◆ **Action item**
In the listing that follows, how many lines hold the string "absolute"? Answer with the number only.

◆ **Input data**
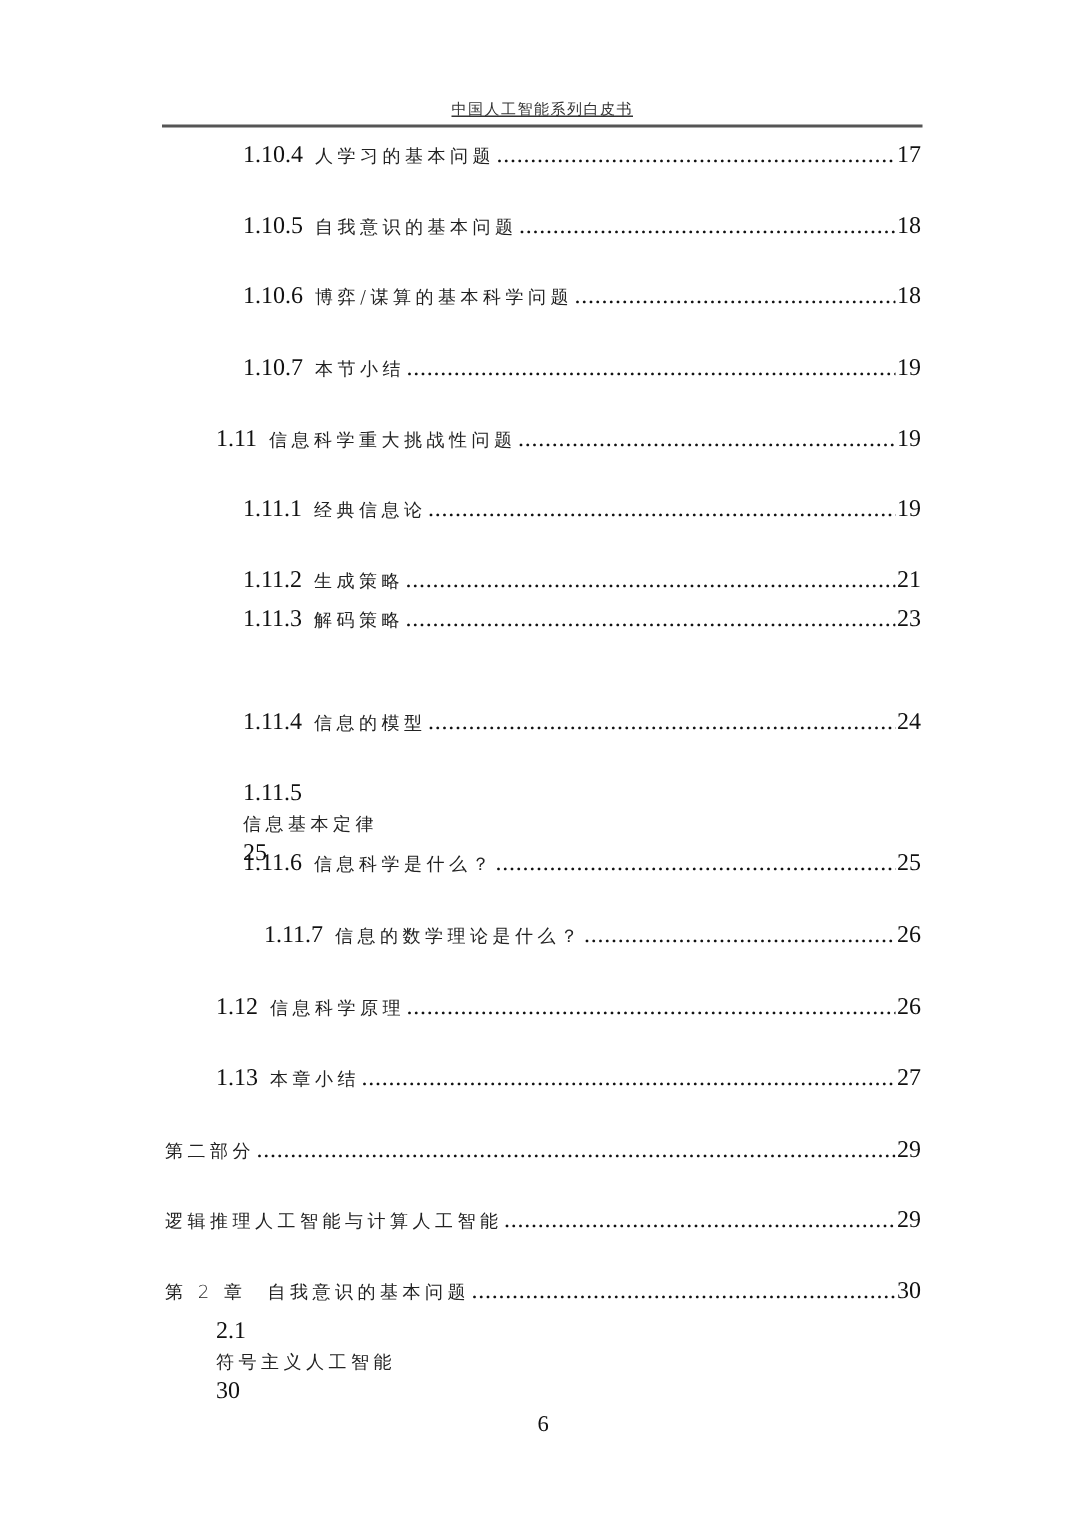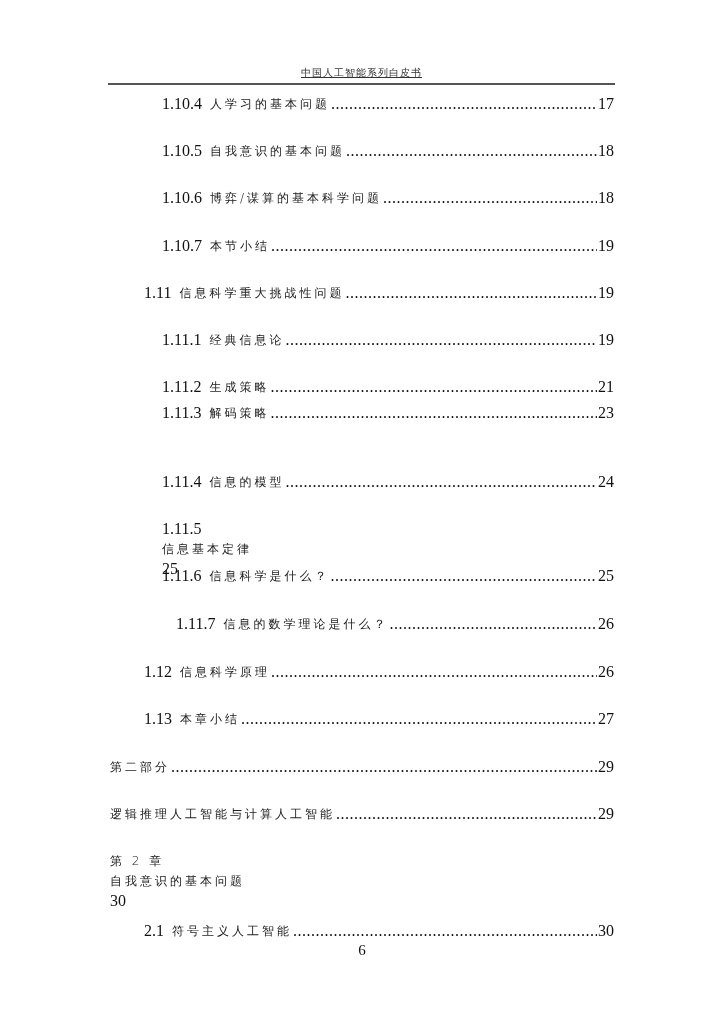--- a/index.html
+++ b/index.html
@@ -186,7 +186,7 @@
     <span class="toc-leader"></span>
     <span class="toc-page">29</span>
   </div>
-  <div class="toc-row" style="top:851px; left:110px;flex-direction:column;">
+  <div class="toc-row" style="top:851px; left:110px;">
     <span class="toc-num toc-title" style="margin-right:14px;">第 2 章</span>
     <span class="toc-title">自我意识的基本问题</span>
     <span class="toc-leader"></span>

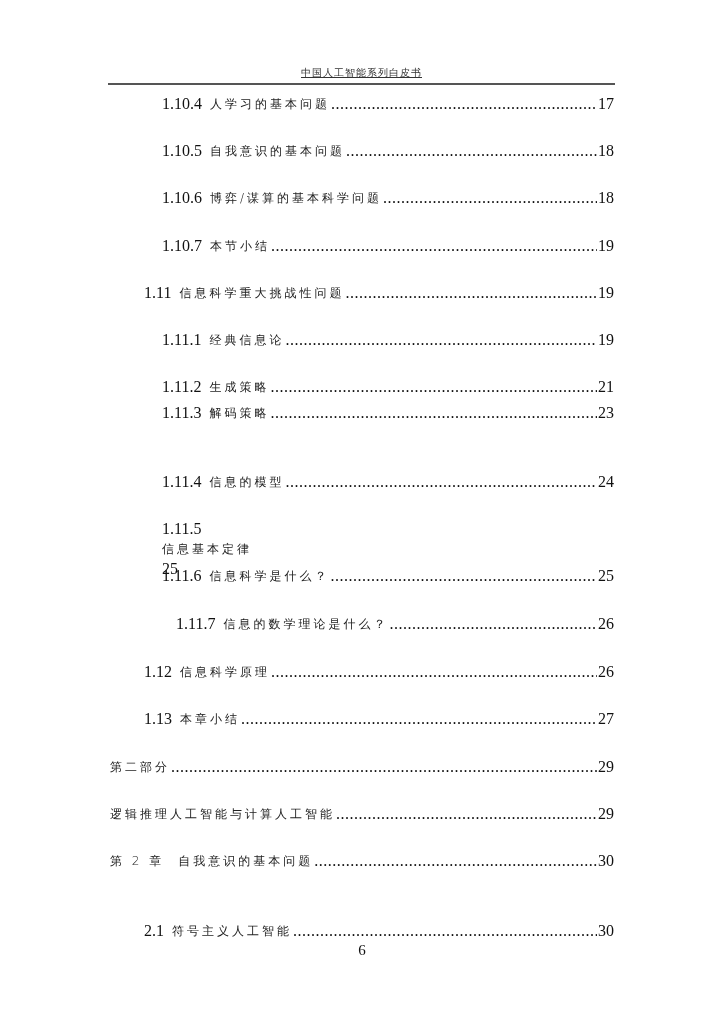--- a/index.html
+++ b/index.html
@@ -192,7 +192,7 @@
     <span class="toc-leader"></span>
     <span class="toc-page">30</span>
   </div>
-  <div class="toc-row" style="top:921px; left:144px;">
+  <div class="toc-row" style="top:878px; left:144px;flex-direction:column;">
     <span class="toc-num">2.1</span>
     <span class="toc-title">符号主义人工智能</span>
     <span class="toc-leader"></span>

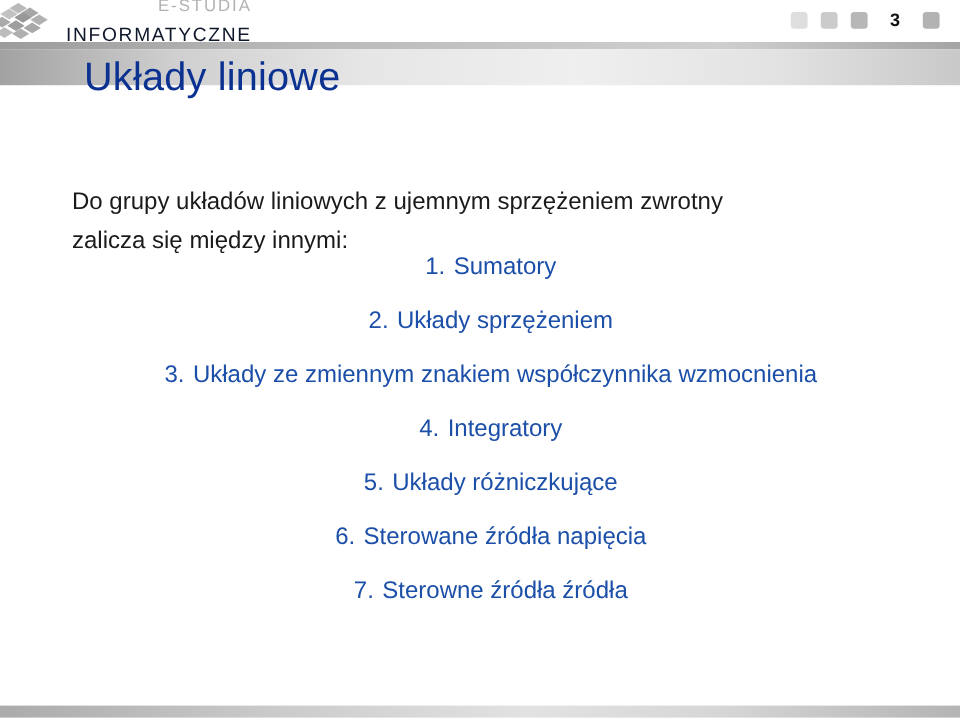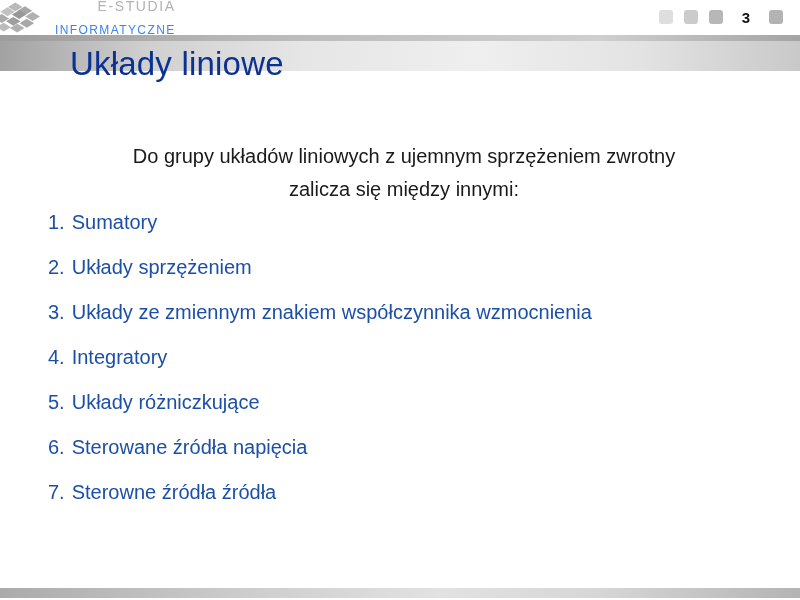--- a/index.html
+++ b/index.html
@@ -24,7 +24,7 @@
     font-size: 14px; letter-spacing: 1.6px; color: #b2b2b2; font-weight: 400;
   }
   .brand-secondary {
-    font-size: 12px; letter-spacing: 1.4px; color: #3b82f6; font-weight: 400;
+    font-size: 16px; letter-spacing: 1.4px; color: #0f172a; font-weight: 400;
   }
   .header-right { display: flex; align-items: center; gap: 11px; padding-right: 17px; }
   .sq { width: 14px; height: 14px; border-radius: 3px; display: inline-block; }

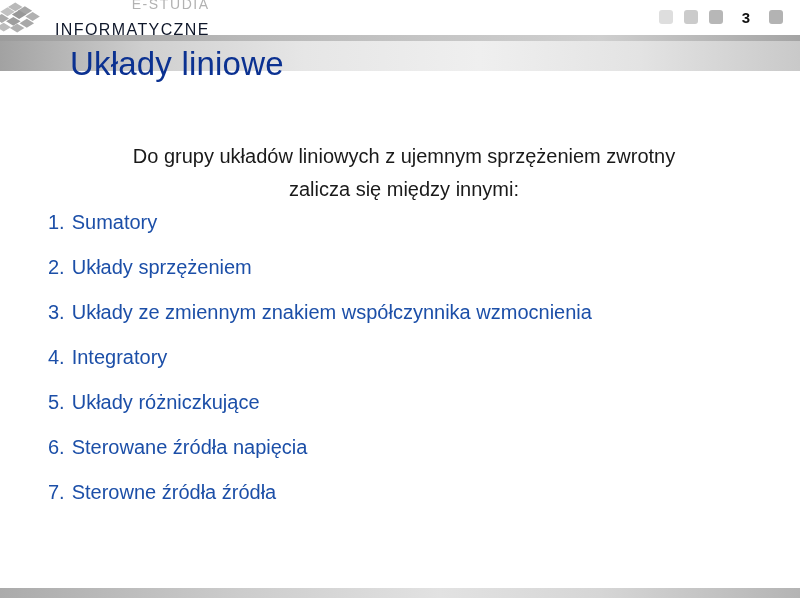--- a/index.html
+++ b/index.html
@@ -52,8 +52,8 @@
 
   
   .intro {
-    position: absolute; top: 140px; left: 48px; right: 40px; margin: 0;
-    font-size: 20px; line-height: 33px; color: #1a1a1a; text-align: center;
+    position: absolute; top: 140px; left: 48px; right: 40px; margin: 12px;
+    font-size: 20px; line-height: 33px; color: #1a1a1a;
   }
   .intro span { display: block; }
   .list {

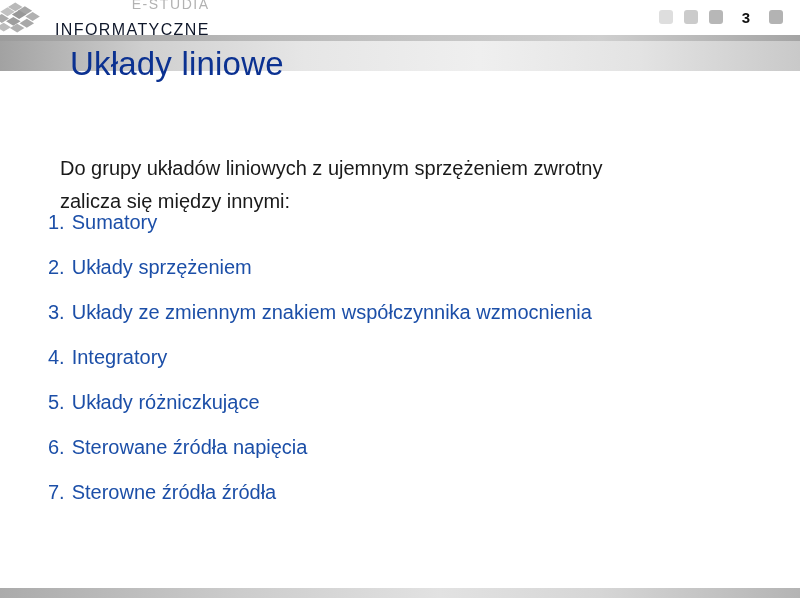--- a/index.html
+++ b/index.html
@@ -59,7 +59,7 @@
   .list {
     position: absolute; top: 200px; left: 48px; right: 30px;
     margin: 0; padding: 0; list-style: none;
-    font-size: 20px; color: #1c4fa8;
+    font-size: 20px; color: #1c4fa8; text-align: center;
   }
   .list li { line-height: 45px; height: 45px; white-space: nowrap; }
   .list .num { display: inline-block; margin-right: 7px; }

◆ **Written answer**
3